Collected data
───

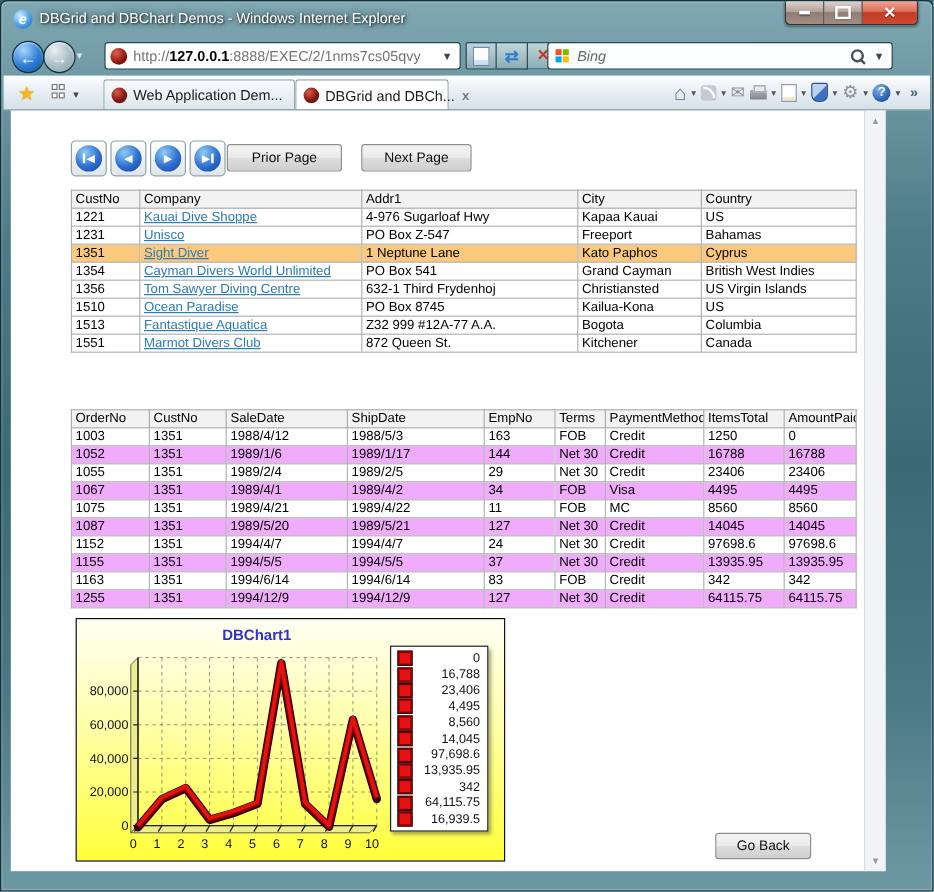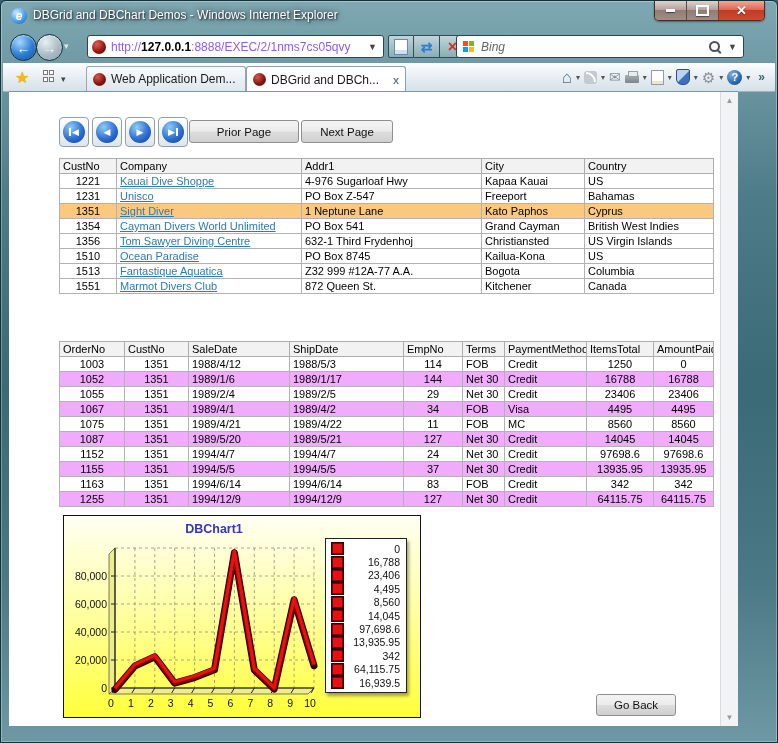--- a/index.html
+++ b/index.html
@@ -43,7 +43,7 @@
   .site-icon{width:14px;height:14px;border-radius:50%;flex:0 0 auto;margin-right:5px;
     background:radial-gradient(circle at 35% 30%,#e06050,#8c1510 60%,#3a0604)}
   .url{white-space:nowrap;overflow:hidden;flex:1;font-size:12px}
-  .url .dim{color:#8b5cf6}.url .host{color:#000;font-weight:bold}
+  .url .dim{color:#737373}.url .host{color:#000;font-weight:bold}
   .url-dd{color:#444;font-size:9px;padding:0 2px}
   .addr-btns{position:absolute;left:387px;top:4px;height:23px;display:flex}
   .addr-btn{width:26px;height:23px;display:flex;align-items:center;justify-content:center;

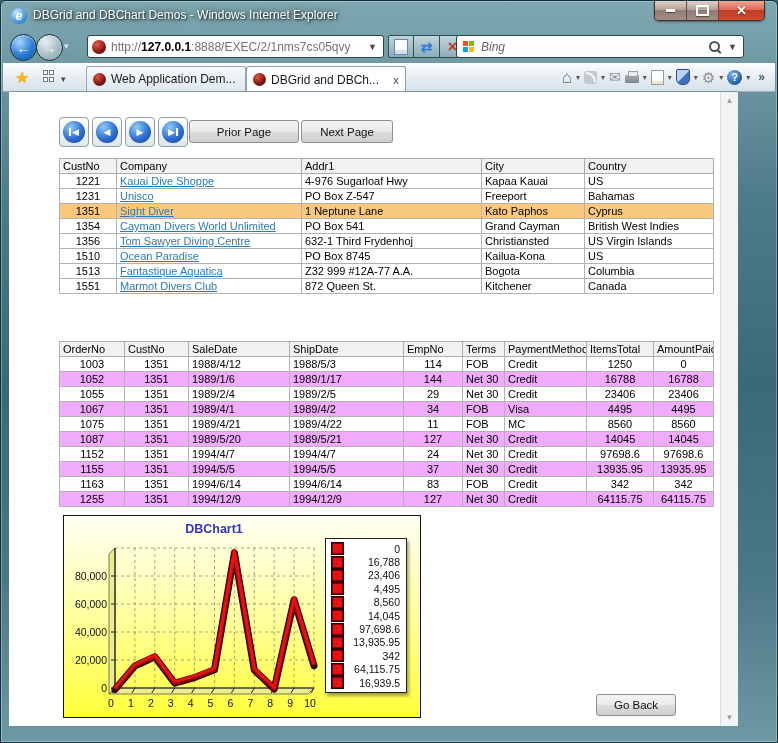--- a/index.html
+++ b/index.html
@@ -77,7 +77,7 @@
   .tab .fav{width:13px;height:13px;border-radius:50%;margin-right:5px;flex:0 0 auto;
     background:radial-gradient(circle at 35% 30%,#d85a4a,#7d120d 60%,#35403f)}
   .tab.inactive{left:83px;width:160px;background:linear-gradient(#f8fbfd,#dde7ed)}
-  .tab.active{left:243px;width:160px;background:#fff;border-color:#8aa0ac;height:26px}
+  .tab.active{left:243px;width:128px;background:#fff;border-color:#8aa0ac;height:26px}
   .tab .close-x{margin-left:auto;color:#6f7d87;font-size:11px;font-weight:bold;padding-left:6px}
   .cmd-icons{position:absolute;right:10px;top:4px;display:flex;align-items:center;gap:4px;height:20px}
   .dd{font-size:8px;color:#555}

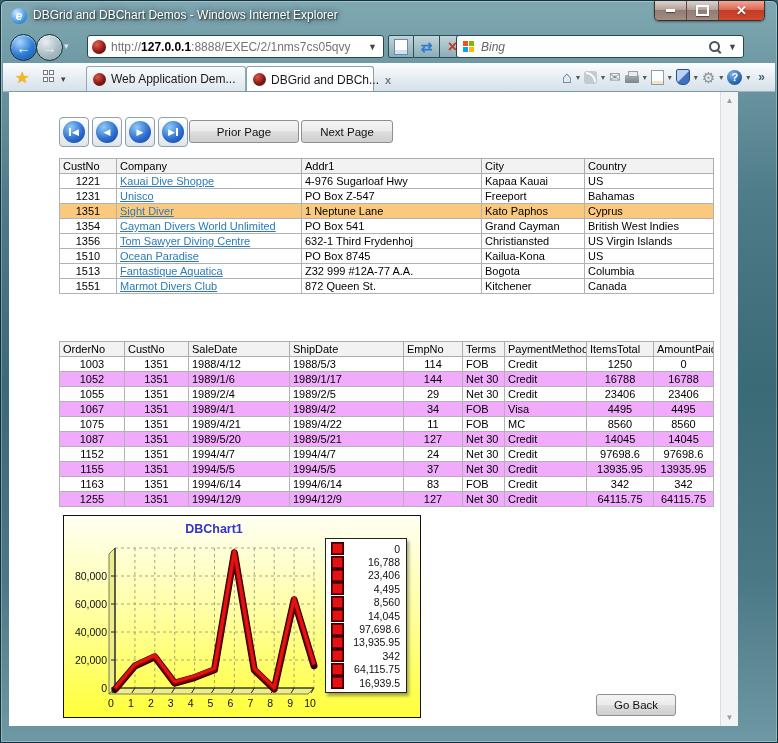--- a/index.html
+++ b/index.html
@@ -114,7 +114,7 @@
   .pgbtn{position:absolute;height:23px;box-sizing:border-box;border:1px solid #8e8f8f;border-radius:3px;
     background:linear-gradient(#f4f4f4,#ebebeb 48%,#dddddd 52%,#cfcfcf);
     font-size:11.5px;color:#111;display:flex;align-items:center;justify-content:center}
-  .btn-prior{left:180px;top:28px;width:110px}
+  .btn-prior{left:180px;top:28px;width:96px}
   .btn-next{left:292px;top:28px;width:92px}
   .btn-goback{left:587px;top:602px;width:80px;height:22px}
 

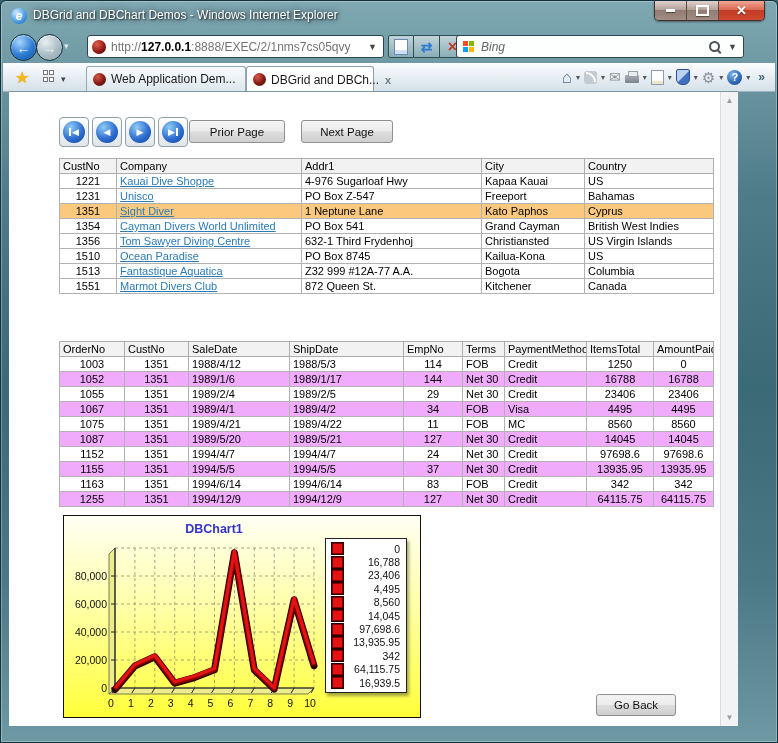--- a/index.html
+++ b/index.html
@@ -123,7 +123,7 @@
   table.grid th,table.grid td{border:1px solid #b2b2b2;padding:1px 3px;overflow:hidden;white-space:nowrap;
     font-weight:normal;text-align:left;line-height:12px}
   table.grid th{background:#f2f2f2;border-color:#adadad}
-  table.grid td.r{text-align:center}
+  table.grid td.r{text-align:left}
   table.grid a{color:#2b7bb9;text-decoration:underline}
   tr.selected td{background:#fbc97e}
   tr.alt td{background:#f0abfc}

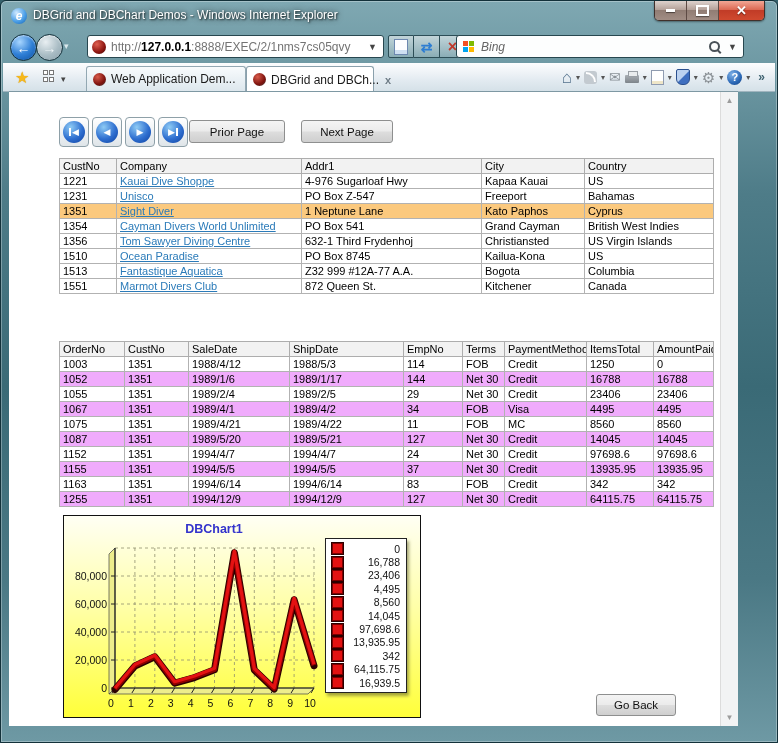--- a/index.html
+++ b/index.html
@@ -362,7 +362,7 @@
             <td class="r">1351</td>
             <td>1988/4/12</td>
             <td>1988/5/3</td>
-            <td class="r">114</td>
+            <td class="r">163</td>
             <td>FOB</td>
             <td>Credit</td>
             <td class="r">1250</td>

───

■ **Work task**: Out of the preceding entries, pull every line containing the string "justify".

■ **Response for this exercise**:
   .addr-btn{width:26px;height:23px;display:flex;align-items:center;justify-content:center;
     font-size:11.5px;color:#111;display:flex;align-items:center;justify-content:center}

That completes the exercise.